> Task
What is needed is an exact repetition of the lines from the first one in the data through the line with "[315,90,344,100] here: ->", with no pictures.

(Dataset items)
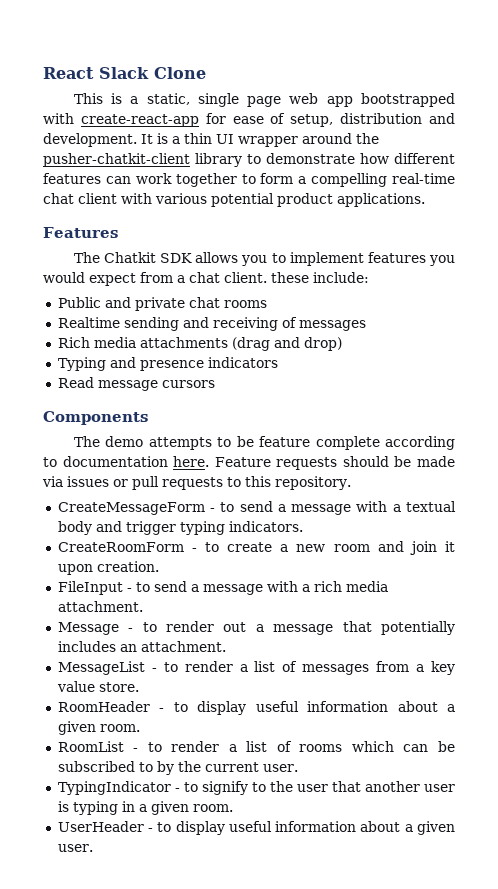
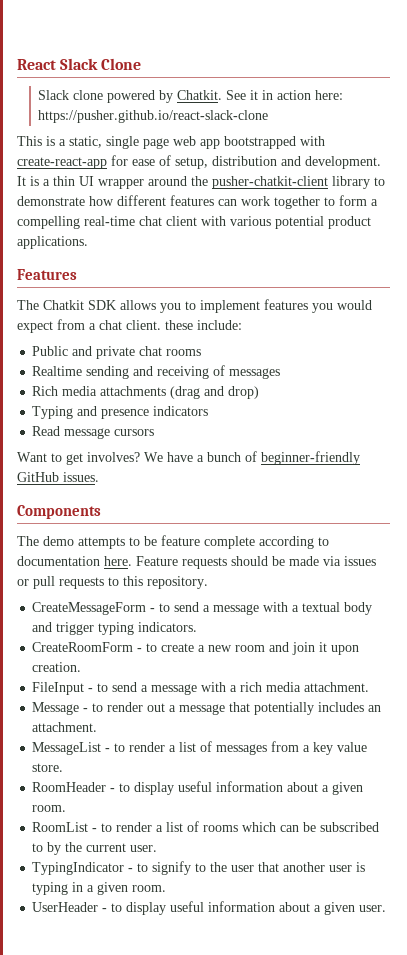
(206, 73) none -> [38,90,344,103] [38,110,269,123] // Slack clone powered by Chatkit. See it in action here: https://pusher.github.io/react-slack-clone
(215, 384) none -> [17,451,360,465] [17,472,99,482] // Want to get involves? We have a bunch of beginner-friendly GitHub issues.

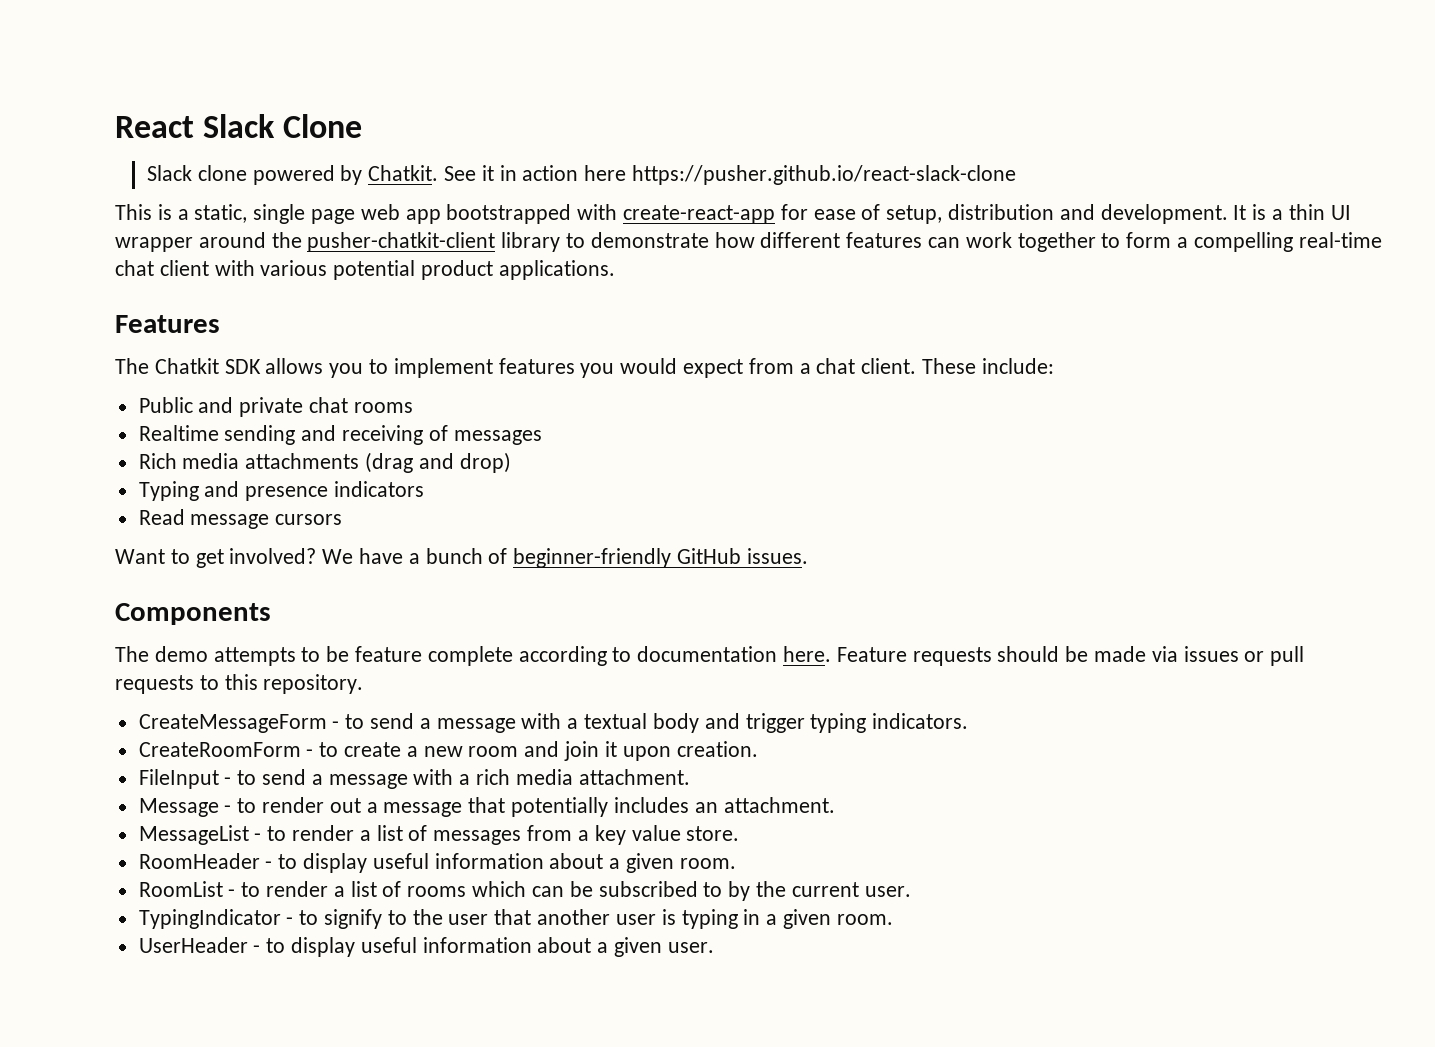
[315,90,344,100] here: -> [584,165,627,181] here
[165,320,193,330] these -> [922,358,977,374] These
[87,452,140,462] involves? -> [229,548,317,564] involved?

> Response to the exercise
(206, 73) none -> [38,90,344,103] [38,110,269,123] // Slack clone powered by Chatkit. See it in action here: https://pusher.github.io/react-slack-clone
(215, 384) none -> [17,451,360,465] [17,472,99,482] // Want to get involves? We have a bunch of beginner-friendly GitHub issues.

[315,90,344,100] here: -> [584,165,627,181] here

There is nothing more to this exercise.